Istilah ‘membumikan al-quran’ ini pernah dipakai oleh Quraish Shihab dalam sebuah bukunya. Buku seorang pemikir besar tentunya sangat memiliki kredibilitas yang besar juga. Sehingga, ‘membumikan al-quran’ ini sangat mungkin digemari oleh beberapa kalangan. Sebenarnya, saya tidak ingin mengkritisi dari buku itu. Dan juga bukan untuk menjiplak. Hanya saja, judulnya yang membuat saya berpikir untuk menuliskannya kembali.
Dalam masyarakat, jika memang benar telah ‘membumikan al-quran’ secara benar, maka tidak akan ada bentrok dengan masyarakat minoritas. Karena di dalam Al-quran mengandung suatu perjanjian yang damai. Dimana tidak ada pertumpahan darah sedikit pun. Dan output yang dihasilkan oleh sebuah masyarakat yang telah ‘membumikan al-quran’ akan menjadi Masyarakat Madani. Dan kini, bagaimana memposisikan al-quran ini di dalam tatanan yang lebih besar lagi yaitu negara.
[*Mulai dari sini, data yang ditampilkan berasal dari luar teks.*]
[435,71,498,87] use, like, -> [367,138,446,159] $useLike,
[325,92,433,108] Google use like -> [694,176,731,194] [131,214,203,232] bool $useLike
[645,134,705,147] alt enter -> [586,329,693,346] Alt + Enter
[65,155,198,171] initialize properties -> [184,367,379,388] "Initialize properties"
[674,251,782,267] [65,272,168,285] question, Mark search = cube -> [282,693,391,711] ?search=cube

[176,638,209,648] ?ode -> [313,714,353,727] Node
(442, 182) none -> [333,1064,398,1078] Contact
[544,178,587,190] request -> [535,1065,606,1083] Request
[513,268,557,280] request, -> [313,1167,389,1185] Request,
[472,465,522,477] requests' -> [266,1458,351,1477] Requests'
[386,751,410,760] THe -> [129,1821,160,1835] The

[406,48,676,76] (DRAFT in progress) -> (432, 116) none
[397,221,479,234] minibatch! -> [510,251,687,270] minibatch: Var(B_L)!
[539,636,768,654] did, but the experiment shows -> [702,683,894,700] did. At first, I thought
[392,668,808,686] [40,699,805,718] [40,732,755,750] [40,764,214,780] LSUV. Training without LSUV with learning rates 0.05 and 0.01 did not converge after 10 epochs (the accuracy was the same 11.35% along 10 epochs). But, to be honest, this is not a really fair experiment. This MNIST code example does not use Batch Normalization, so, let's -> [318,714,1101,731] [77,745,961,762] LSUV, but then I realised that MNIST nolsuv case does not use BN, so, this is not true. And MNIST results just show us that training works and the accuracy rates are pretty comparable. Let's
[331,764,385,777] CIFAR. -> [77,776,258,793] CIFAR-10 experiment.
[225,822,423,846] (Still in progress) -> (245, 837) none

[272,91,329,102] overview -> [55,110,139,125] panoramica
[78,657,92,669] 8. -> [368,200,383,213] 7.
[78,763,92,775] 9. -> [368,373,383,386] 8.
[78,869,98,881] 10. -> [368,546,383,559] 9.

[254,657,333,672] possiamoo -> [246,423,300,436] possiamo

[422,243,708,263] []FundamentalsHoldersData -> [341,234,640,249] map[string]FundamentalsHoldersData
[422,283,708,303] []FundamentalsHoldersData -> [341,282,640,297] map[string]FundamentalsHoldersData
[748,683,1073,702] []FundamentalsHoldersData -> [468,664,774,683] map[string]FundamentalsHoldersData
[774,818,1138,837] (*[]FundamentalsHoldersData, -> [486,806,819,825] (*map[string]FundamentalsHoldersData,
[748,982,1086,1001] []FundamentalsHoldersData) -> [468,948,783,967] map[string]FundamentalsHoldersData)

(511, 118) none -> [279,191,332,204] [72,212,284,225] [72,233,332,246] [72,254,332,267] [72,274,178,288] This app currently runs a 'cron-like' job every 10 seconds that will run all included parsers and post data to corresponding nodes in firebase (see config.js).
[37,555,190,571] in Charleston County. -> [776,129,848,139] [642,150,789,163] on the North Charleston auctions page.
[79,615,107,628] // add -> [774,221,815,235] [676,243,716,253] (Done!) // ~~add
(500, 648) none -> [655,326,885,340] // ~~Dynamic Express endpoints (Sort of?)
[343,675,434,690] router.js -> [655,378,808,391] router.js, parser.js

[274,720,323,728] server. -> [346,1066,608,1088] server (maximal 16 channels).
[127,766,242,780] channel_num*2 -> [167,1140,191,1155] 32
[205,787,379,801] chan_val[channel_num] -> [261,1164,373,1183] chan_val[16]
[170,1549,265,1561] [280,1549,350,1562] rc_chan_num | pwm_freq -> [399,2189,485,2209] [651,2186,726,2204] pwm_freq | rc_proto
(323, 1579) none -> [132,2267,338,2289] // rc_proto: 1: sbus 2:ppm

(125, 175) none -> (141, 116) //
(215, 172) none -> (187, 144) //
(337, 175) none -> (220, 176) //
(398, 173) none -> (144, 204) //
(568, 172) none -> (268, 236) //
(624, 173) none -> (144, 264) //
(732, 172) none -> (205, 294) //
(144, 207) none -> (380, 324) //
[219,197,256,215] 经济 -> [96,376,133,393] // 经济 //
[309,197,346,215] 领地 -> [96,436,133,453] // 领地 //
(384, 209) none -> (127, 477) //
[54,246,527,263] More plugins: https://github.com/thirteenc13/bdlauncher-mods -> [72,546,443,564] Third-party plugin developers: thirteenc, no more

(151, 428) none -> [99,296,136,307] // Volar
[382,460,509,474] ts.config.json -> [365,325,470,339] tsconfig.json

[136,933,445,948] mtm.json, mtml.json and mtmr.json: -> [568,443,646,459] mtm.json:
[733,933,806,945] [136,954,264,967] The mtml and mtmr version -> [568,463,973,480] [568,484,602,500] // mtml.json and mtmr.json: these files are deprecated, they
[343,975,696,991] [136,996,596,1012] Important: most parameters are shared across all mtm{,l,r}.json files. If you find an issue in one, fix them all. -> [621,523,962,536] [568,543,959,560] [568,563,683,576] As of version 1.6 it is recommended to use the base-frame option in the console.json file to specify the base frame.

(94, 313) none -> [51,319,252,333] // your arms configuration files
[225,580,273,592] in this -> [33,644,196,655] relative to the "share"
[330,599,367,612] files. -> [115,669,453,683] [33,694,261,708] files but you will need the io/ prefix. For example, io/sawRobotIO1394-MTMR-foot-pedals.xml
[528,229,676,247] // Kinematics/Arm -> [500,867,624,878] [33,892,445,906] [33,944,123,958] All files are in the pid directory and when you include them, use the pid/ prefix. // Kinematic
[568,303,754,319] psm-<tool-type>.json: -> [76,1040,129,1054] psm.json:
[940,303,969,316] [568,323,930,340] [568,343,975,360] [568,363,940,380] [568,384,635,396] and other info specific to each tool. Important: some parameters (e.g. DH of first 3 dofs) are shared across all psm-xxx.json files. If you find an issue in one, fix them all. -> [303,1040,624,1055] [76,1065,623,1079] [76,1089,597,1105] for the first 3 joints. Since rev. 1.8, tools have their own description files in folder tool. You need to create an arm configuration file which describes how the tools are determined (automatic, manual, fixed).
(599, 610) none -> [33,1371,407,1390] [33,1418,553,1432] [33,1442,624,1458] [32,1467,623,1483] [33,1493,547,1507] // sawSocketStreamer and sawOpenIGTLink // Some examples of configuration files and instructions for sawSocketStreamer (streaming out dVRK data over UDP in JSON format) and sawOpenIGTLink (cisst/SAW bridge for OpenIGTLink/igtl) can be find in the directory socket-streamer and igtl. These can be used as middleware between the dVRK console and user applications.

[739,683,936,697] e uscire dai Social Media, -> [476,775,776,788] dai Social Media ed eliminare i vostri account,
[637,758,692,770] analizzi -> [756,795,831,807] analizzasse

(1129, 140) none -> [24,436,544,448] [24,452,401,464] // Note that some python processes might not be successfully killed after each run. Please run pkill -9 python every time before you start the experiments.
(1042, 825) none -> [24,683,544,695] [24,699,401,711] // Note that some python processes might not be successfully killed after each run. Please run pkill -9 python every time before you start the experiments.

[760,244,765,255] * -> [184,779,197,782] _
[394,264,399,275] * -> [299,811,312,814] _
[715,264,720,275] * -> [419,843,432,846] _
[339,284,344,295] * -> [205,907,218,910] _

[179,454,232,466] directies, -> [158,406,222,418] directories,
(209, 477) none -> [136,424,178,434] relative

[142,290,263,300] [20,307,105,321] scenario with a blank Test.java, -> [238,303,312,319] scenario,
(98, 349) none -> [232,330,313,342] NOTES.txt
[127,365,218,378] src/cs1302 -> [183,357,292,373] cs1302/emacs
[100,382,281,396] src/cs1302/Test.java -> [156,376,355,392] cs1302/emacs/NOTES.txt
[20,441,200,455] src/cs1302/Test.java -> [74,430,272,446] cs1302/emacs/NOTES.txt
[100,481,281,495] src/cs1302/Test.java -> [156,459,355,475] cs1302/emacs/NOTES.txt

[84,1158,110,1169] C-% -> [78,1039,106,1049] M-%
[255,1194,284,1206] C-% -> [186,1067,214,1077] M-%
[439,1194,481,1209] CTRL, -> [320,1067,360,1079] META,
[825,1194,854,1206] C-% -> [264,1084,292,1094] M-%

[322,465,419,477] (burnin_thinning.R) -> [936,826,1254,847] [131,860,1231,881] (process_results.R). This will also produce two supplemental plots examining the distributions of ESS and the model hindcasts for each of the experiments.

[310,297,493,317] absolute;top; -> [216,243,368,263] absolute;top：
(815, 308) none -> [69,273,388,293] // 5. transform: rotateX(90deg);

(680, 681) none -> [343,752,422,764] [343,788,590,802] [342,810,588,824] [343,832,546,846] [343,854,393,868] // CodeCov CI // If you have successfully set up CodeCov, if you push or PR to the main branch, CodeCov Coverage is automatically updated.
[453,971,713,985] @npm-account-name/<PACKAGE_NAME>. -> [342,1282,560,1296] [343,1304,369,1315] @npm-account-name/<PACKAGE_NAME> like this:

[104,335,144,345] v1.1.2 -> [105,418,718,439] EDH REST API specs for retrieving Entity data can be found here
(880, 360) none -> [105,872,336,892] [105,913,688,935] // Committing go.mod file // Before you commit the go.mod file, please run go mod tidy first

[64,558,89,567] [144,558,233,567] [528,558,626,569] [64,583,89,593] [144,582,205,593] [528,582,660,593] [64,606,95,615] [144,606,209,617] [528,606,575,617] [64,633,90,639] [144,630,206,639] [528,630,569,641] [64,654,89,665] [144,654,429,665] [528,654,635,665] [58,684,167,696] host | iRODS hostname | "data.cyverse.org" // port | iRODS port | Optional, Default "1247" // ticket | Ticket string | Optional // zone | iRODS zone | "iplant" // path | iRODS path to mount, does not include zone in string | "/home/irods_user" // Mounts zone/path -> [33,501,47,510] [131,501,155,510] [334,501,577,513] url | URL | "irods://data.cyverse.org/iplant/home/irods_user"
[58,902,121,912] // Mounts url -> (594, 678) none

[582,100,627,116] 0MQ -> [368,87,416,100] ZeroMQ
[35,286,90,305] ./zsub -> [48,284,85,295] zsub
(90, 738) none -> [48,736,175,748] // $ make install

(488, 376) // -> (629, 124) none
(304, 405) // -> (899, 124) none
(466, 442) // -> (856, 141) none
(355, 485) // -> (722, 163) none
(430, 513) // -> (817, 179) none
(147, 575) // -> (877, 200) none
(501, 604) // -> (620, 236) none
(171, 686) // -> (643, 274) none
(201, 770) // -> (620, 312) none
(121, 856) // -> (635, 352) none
Output yang diberikan tentu sudah jelas. Dan itu tertera dalam surat Saba’ yaitu bagaimana nantinya Al-Quran ini memiliki andil besar dalam pembentukan Baldatun Thoyyibatun wa Rabbul Gafur. ‘Membumikan Al-Quran’ kalau kita turunkan menjadi suatu hal yang tekstual menuju hal yang konseptual. Bagaimana yang tadinya al-quran ini hanyalah sebuah tekstual dan kemudian diterjemahkan ke dalam konsep. Dan hal ini yang masih menjadi perbincangan hingga sekarang.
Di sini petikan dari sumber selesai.